◆ **EXERCISE BRIEF**
For the records below, print the lines from the line with "1969: none -> 98" through the line with "buy, 2010-10-01: 0.3 -> none" exactly as written; include both end lines and exclude the rest.
__________
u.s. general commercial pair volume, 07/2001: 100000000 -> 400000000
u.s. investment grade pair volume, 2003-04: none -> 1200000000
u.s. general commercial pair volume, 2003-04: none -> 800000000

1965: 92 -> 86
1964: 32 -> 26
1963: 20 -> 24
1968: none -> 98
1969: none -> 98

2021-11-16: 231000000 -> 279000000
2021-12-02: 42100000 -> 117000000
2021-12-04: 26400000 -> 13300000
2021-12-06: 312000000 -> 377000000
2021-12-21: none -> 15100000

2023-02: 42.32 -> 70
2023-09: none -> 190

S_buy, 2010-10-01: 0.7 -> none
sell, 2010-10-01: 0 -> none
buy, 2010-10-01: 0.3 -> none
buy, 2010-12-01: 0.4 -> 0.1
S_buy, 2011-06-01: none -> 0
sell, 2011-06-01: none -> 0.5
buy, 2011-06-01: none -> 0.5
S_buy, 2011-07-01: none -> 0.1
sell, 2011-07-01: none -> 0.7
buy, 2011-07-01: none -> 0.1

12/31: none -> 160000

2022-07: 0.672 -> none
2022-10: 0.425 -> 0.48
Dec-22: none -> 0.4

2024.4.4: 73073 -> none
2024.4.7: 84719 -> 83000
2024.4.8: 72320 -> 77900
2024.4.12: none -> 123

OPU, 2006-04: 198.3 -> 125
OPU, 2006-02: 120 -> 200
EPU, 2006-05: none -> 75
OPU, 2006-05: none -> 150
__________
◆ **ANSWER SECTION**
1969: none -> 98

2021-11-16: 231000000 -> 279000000
2021-12-02: 42100000 -> 117000000
2021-12-04: 26400000 -> 13300000
2021-12-06: 312000000 -> 377000000
2021-12-21: none -> 15100000

2023-02: 42.32 -> 70
2023-09: none -> 190

S_buy, 2010-10-01: 0.7 -> none
sell, 2010-10-01: 0 -> none
buy, 2010-10-01: 0.3 -> none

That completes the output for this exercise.